CELL-SUBSTRATE INTERACTIONS AND LOCOMOTION OF DICTYOSTELIUM WILD-TYPE AND MUTANTS DEFECTIVE IN 3 CYTOSKELETAL PROTEINS - A STUDY USING QUANTITATIVE REFLECTION INTERFERENCE CONTRAST MICROSCOPY

Reflection interference contrast microscopy combined with digital image processing was applied to study the motion of Dictyostelium discoideum cells in their pre-aggregative state on substrata of different adhesiveness (glass, albumin-covered glass, and freshly cleaved mica). The temporal variations of the size and shape of the cell/substratum contact area and the time course of advancement of pseudopods protruding in contact with the substratum were analyzed. The major goal was to study differences between the locomotion of wild-type cells and strains of triple mutants deficient in two F-actin crosslinking proteins (a-actinin and the 120-kDa gelation factor) and one F-actin fragmenting protein (severin).

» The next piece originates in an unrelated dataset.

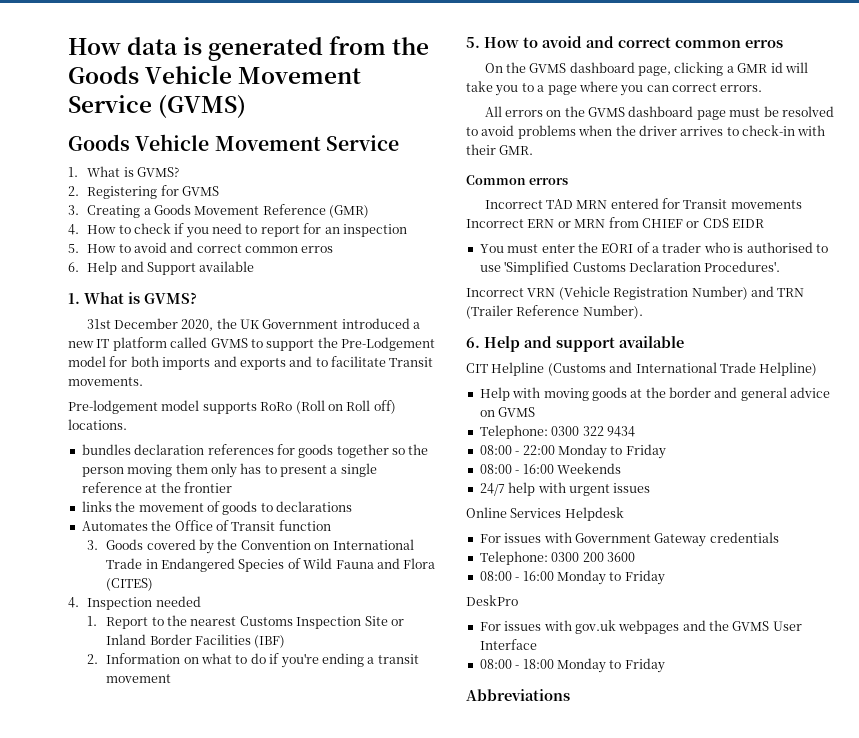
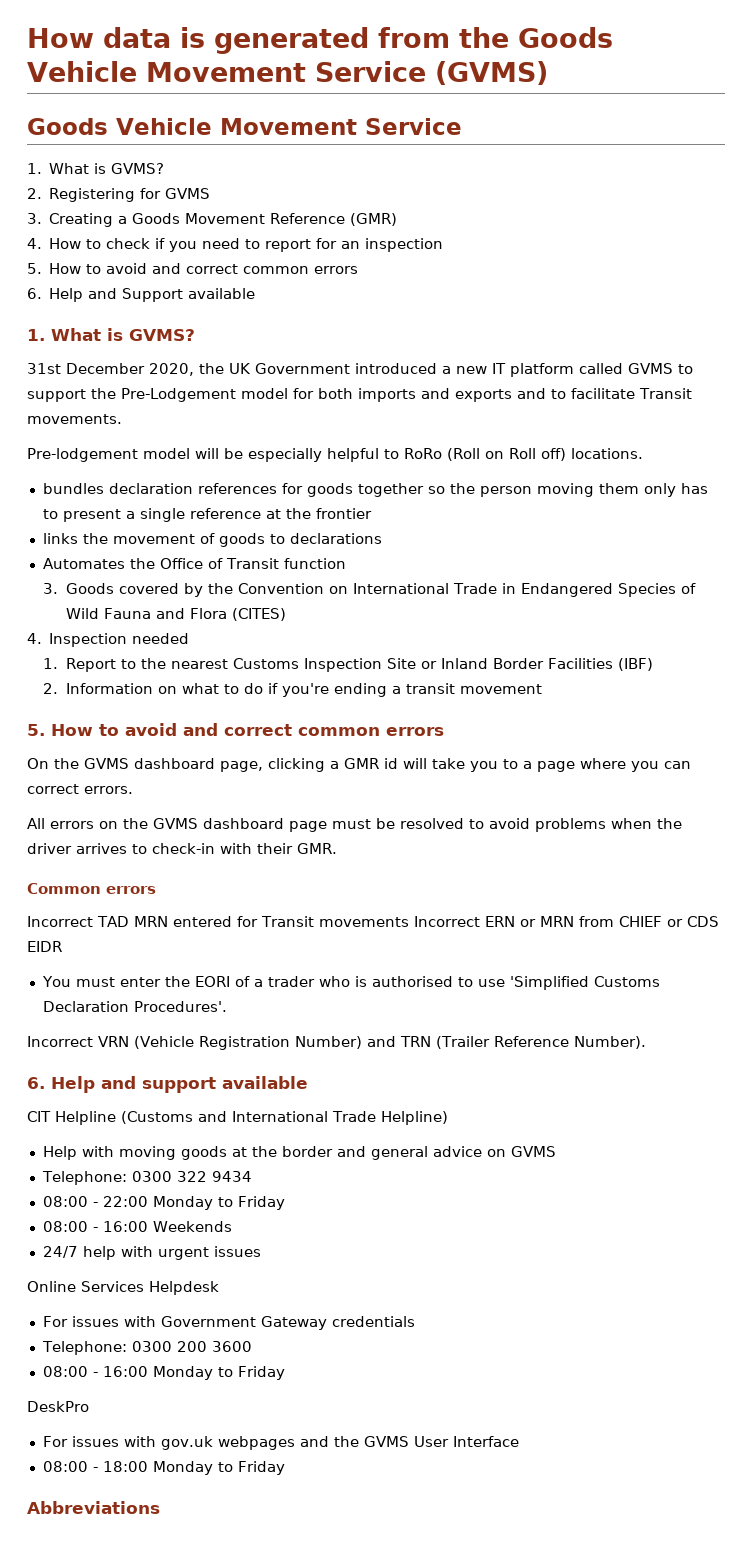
[301,246,334,253] erros -> [314,266,359,274] errors
[202,402,257,414] supports -> [195,448,399,462] will be especially helpful to
[745,40,783,48] erros -> [386,727,444,736] errors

The size of contact area, A,, of both wild-type and mutant cells fluctuates between minimum and maximum values on the order of minutes, pointing toward an intrinsic switching mechanism associated with the mechanochemical control system. The fluctuation amplitudes are much larger on freshly cleaved mica than on glass. Wild-type and mutant cells exhibit remarkable differences on mica but not on glass. These differences comprise the population median of A(C) and alterations in pseudopod protrusion. A(C) is smaller by a factor of two or more for all mutants. Pseudopods protrude slower and shorter in the mutants. It is concluded that cell shape and pseudopods are destabilized by defects in the actin-skeleton, which can be overcompensated by strongly adhesive substrata. Several features of amoeboid cell locomotion on substrata can be understood on the basis of the minimum bending energy concept of soft adhering shells and by assuming that adhesion induces local alterations of the composite membrane consisting of the protein/lipid bilayer on the cell surface and the underlying actin-cortex.